Action item: Copy out every line of the data that has the word "Sans" somewhere in it.

Collection entries

#####

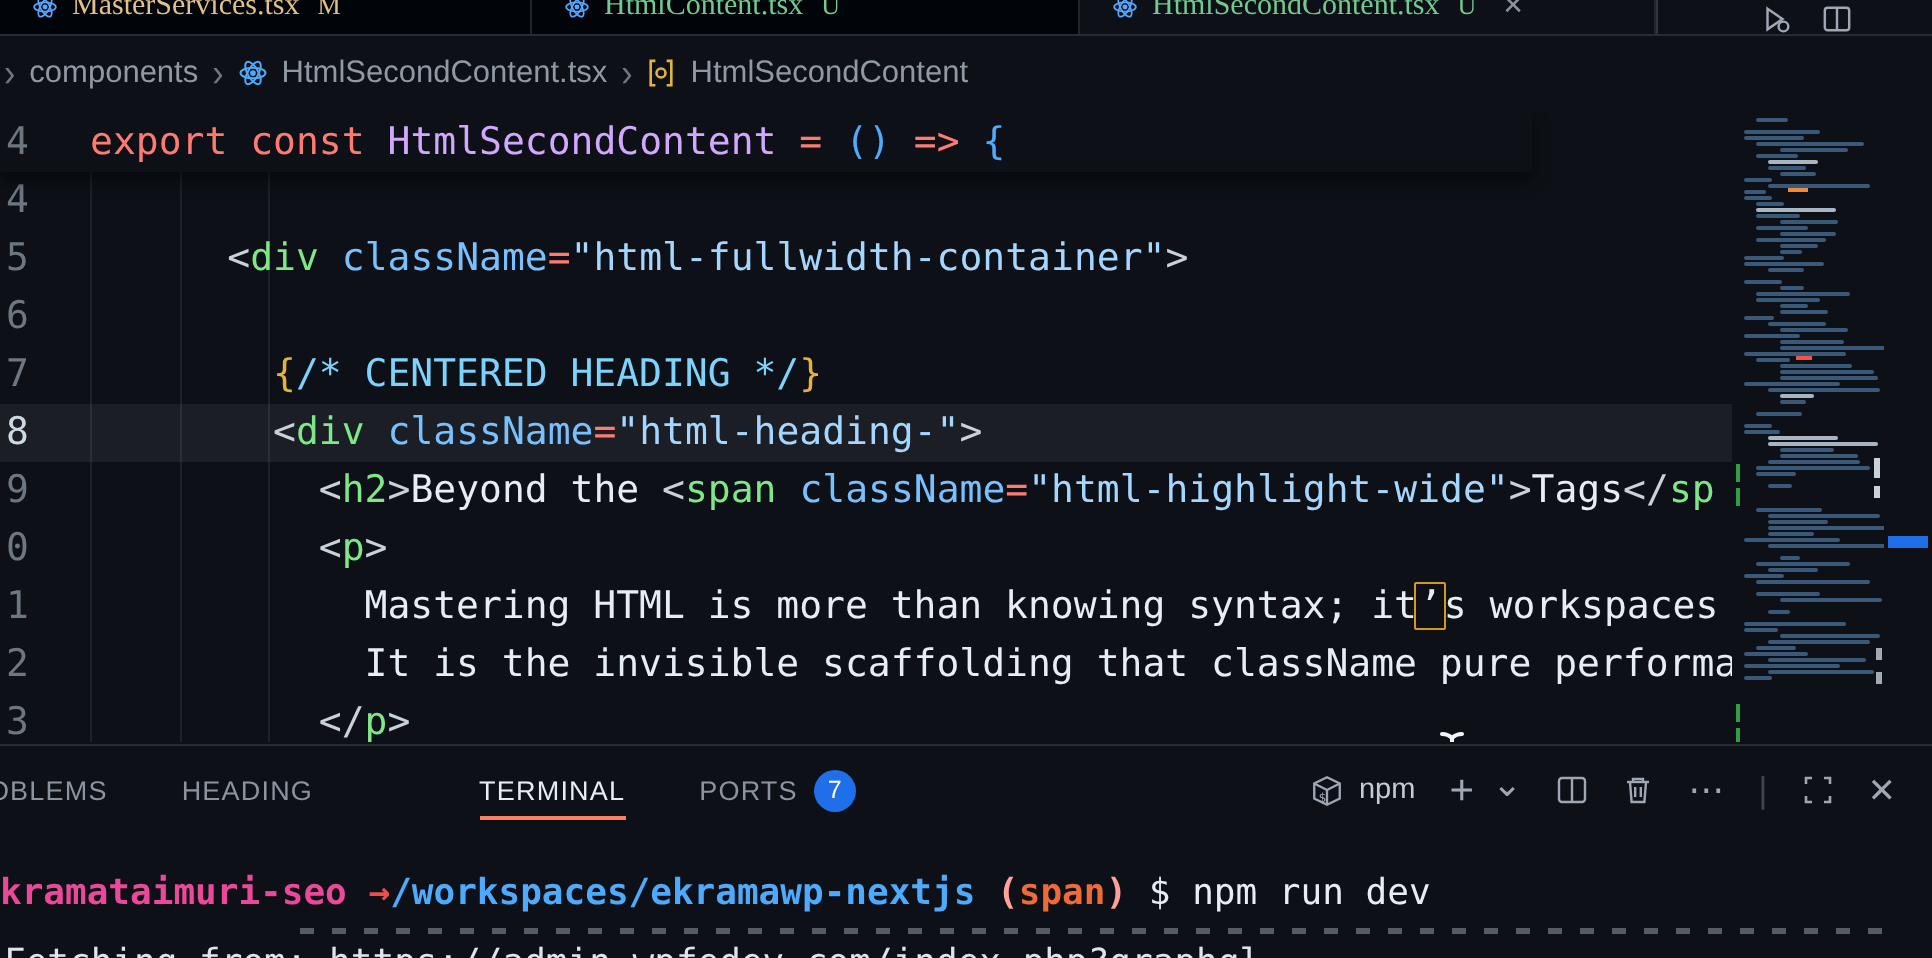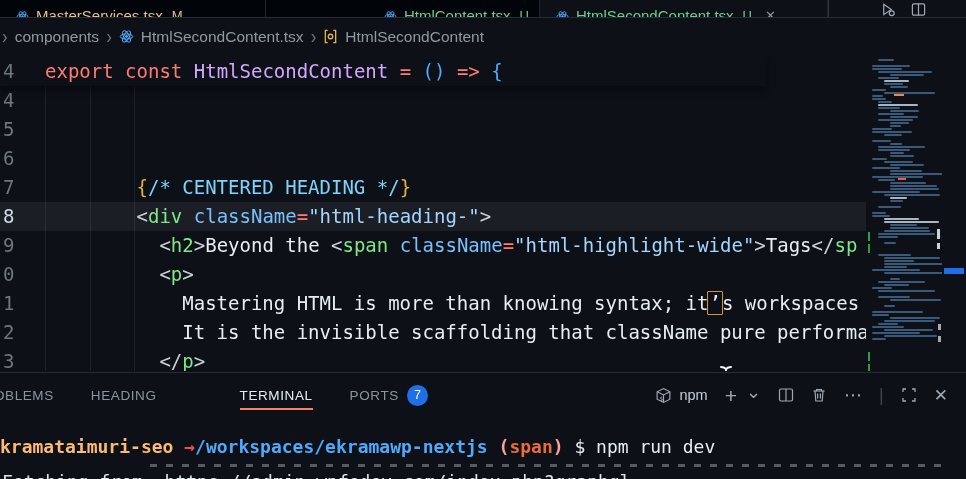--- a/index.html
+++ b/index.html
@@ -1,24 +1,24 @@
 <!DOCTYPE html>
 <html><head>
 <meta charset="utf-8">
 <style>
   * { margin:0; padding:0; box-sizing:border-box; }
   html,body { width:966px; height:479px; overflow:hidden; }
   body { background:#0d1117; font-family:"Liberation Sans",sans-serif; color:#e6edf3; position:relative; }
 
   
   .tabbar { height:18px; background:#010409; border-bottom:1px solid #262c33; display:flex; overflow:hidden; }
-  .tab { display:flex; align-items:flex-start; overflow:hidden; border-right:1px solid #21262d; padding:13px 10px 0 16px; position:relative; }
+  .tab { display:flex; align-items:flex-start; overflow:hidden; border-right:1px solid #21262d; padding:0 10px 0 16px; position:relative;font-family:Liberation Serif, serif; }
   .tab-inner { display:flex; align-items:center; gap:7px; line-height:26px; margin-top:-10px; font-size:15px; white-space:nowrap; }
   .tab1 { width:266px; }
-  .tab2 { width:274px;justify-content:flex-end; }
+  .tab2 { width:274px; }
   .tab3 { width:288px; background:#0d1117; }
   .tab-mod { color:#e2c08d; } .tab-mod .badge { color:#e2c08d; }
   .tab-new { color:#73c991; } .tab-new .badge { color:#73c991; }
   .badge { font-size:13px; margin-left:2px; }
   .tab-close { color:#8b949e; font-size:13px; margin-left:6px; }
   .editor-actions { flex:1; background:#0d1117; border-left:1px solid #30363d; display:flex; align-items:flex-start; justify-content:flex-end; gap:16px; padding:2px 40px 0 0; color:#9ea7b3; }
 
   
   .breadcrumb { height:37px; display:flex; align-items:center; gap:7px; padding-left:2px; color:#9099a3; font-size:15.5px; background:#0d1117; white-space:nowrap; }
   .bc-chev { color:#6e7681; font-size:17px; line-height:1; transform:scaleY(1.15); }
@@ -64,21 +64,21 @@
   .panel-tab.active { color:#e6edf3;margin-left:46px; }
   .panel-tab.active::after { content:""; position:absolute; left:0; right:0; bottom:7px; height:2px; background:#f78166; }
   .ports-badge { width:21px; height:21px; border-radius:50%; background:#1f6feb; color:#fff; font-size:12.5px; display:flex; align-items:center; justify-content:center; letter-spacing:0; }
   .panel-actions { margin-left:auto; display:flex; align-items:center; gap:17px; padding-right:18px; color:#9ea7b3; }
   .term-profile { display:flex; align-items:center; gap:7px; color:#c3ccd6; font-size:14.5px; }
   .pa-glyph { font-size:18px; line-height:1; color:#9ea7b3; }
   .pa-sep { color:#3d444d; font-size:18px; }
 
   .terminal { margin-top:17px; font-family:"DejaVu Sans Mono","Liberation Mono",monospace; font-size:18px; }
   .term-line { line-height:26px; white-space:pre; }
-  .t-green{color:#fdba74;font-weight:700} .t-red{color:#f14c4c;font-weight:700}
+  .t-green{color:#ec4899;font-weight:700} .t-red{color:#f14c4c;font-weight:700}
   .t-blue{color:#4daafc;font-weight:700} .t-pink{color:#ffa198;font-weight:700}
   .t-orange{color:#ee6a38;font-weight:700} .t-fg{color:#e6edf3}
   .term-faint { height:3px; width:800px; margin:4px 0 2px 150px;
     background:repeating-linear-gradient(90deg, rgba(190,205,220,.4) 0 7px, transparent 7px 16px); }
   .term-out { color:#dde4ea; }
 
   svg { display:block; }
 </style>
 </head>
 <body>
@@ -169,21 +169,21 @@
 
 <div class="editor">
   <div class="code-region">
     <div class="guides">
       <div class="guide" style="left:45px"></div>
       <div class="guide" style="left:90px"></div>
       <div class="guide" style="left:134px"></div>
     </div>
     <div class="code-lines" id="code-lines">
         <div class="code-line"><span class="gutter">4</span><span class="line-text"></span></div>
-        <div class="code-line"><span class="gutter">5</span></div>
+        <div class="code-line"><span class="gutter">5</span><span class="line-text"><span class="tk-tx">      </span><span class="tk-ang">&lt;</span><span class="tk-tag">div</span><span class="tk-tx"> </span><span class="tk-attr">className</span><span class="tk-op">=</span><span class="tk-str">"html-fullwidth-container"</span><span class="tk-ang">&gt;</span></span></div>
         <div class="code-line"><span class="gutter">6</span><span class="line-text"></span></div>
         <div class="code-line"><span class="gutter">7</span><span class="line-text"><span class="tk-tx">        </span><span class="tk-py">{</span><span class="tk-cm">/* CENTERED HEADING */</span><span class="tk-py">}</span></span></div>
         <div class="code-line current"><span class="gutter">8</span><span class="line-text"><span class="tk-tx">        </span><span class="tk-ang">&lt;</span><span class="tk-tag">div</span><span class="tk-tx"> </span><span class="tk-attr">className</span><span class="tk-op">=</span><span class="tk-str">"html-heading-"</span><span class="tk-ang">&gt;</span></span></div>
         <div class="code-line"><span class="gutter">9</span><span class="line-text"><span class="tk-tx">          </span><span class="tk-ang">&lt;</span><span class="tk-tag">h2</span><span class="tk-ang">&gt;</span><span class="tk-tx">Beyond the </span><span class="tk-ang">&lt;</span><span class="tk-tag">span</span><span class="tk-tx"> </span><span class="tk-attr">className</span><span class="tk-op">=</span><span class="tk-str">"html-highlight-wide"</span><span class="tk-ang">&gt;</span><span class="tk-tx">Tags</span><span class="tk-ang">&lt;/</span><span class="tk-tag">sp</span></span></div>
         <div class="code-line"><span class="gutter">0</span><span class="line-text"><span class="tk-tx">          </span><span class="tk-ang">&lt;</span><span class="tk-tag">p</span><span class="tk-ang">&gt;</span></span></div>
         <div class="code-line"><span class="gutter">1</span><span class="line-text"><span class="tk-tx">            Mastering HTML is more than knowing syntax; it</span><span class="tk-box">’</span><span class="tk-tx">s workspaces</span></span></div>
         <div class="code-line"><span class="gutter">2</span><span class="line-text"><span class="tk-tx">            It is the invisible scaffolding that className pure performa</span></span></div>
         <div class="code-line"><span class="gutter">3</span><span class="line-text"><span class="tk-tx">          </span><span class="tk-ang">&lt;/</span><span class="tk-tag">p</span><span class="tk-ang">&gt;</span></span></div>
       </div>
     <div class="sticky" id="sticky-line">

#####

Worked solution:
   body { background:#0d1117; font-family:"Liberation Sans",sans-serif; color:#e6edf3; position:relative; }
   .terminal { margin-top:17px; font-family:"DejaVu Sans Mono","Liberation Mono",monospace; font-size:18px; }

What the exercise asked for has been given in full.